* TASK DIRECTIONS:
Among the entries below, count the lines holding the string "bold". Respond with the number alone.

--- DATA FOR THIS EXERCISE Enclosed Below ---

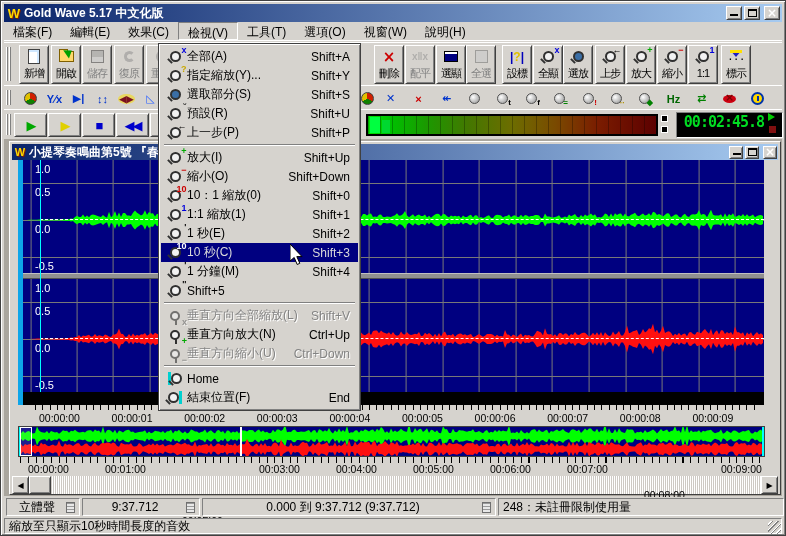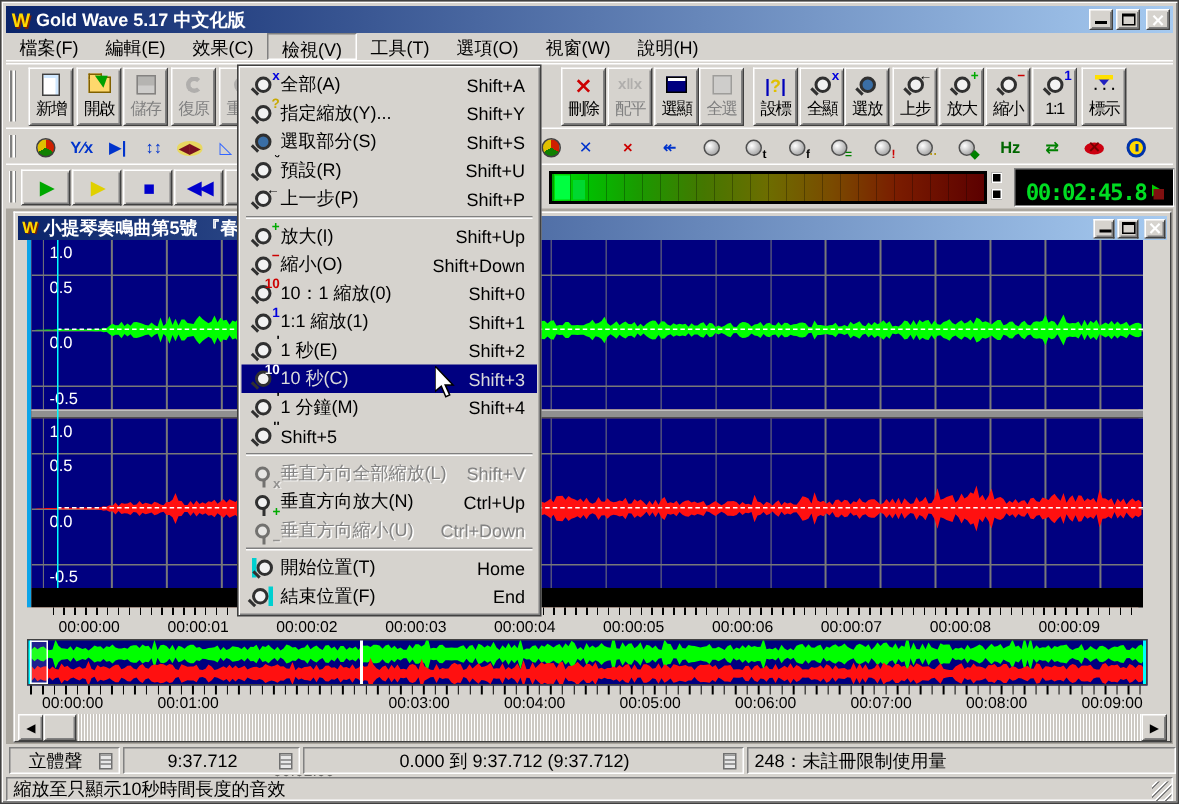--- a/index.html
+++ b/index.html
@@ -69,35 +69,35 @@
 .clock::after{content:"";position:absolute;left:4px;top:2px;width:2px;height:5px;background:#0033aa}
 .wheel{width:13px;height:13px;border-radius:50%;background:conic-gradient(#d02000 0 120deg,#108000 0 240deg,#e0c000 0 360deg);border:1px solid #404040}
 
 .pbtn{position:absolute;top:3px;width:33px;height:24px;background:#d6d3ce;display:flex;align-items:center;justify-content:center;font-size:12px;letter-spacing:-2px}
 #meter{position:absolute;left:362px;top:4px;width:292px;height:22px;background:#000;padding:2px}
 #meter .grad{width:100%;height:100%;background:linear-gradient(90deg,#00e000 0,#00c000 8%,#1a9a00 20%,#447700 35%,#6d6d00 50%,#7a4a00 65%,#7a1c00 80%,#5c0000 100%);position:relative}
 #meter .grad::after{content:"";position:absolute;inset:0;background:repeating-linear-gradient(90deg,rgba(0,0,0,.28) 0 1px,transparent 1px 12px)}
 #meter .blk1{position:absolute;left:4px;top:3px;width:10px;height:16px;background:#00ff40}
 #meter .blk2{position:absolute;left:16px;top:6px;width:8px;height:13px;background:#00d830}
 .mbtn{position:absolute;left:657px;width:7px;height:7px;background:#000;border:1px solid #fff}
-#lcd{position:absolute;left:672px;top:2px;width:107px;height:26px;background:#000;display:flex;align-items:flex-end;padding:0 3px;
+#lcd{position:absolute;left:672px;top:2px;width:107px;height:26px;background:#000;display:flex;align-items:flex-start;padding:0 3px;
  border-top:1px solid #808080;border-left:1px solid #808080;border-right:1px solid #fff;border-bottom:1px solid #fff}
 #lcd .t{color:#00dd22;font:bold 15px "DejaVu Sans Mono",monospace;letter-spacing:-1px;flex:1;text-align:center}
 #lcd .flag{width:0;height:0;border:4px solid transparent;border-left:7px solid #00cc00;margin-bottom:6px}
 #lcd .rsq{position:absolute;right:6px;bottom:4px;width:7px;height:7px;background:#801010}
 
 #workspace{position:absolute;left:3px;top:138px;right:3px;height:357px;background:#aaa69e}
 #child{position:absolute;left:5px;top:2px;width:772px;height:354px;background:#d6d3ce;
  border-top:1px solid #fff;border-left:1px solid #fff;border-right:1px solid #404040;border-bottom:1px solid #404040}
 #ctitle{position:absolute;left:2px;top:2px;width:766px;height:16px;background:linear-gradient(90deg,#0a246a,#a6caf0);
  color:#fff;display:flex;align-items:center;padding:0 1px}
 #ctitle .wicon{font-size:11px;width:14px}
 #ctitle .ttl{font-weight:bold;font-size:12px;margin-left:2px;flex:1;white-space:nowrap;overflow:hidden}
 #ctitle .wb{width:14px;height:13px}
-#wavepanel{position:absolute;left:8px;top:18px;width:741px;height:245px;background:#c2410c;border-left:3px solid #0ea5e9}
+#wavepanel{position:absolute;left:8px;top:18px;width:741px;height:245px;background:#84cc16;border-left:5px solid #0ea5e9}
 .channel{position:absolute;left:0;width:741px;height:113px;background:#000080;overflow:hidden;
  background-image:repeating-linear-gradient(90deg,transparent 0 35.6px,#787878 35.6px 36.6px);background-position:17.6px 0}
 #ch1{top:0}#ch2{top:119px}
 .chsep{position:absolute;left:0;top:113px;width:741px;height:6px;background:#909090;border-top:1px solid #c0c0c0;border-bottom:1px solid #505050}
 .hline{position:absolute;left:0;width:741px;height:1px;background:#787878}
 .ylab{position:absolute;left:12px;color:#fff;font-size:11px}
 .cyline{position:absolute;left:17px;top:0;width:1px;height:232px;background:#00ffff;z-index:4}
 .dashline{position:absolute;left:17px;width:724px;border-top:1px dashed #fff;z-index:3}
 .wsvg{position:absolute;left:0;top:0;z-index:2}
 #blackstrip{position:absolute;left:0;top:232px;width:741px;height:13px;background:#000}
@@ -485,21 +485,21 @@
         <span class="sbtn raised" style="right:0">▶</span>
       </div>
     <span class="ovlab" style="left: 18px;">00:00:00</span>
         <span class="ovlab" style="left: 95px;">00:01:00</span>
         <span class="ovlab" style="left: 172px; margin-top: 45px;">00:02:00</span>
         <span class="ovlab" style="left: 249px;">00:03:00</span>
         <span class="ovlab" style="left: 326px;">00:04:00</span>
         <span class="ovlab" style="left: 403px;">00:05:00</span>
         <span class="ovlab" style="left: 480px;">00:06:00</span>
         <span class="ovlab" style="left: 557px;">00:07:00</span>
-        <span class="ovlab" style="left: 634px;">00:08:00</span>
+        <span class="ovlab" style="left: 634px; margin-top: 26px;">00:08:00</span>
         <span class="ovlab" style="left: 711px;">00:09:00</span>
       </div>
   </div>
 
   <div id="status1">
     <div class="spanel sunken" style="left:2px;width:74px">
       <span class="txt">立體聲</span>
       <span class="sicon"></span>
     </div>
     <div class="spanel sunken" style="left:78px;width:118px">
@@ -665,21 +665,20 @@
         </span>
         <span class="lb">垂直方向縮小(U)</span>
         <span class="sc">Ctrl+Down</span>
       </div>
       <div class="msep"></div>
       <div class="mi">
         <span class="ic">
           <span class="cybar"></span>
           <span class="mg"></span>
         </span>
-        <span class="lb">開始位置(T)</span>
         <span class="sc">Home</span>
       </div>
       <div class="mi">
         <span class="ic">
           <span class="mg"></span>
           <span class="cybar"></span>
         </span>
         <span class="lb">結束位置(F)</span>
         <span class="sc">End</span>
       </div>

--- End of Enclosed DATA FOR THIS EXERCISE ---

* ANSWER SPACE:
2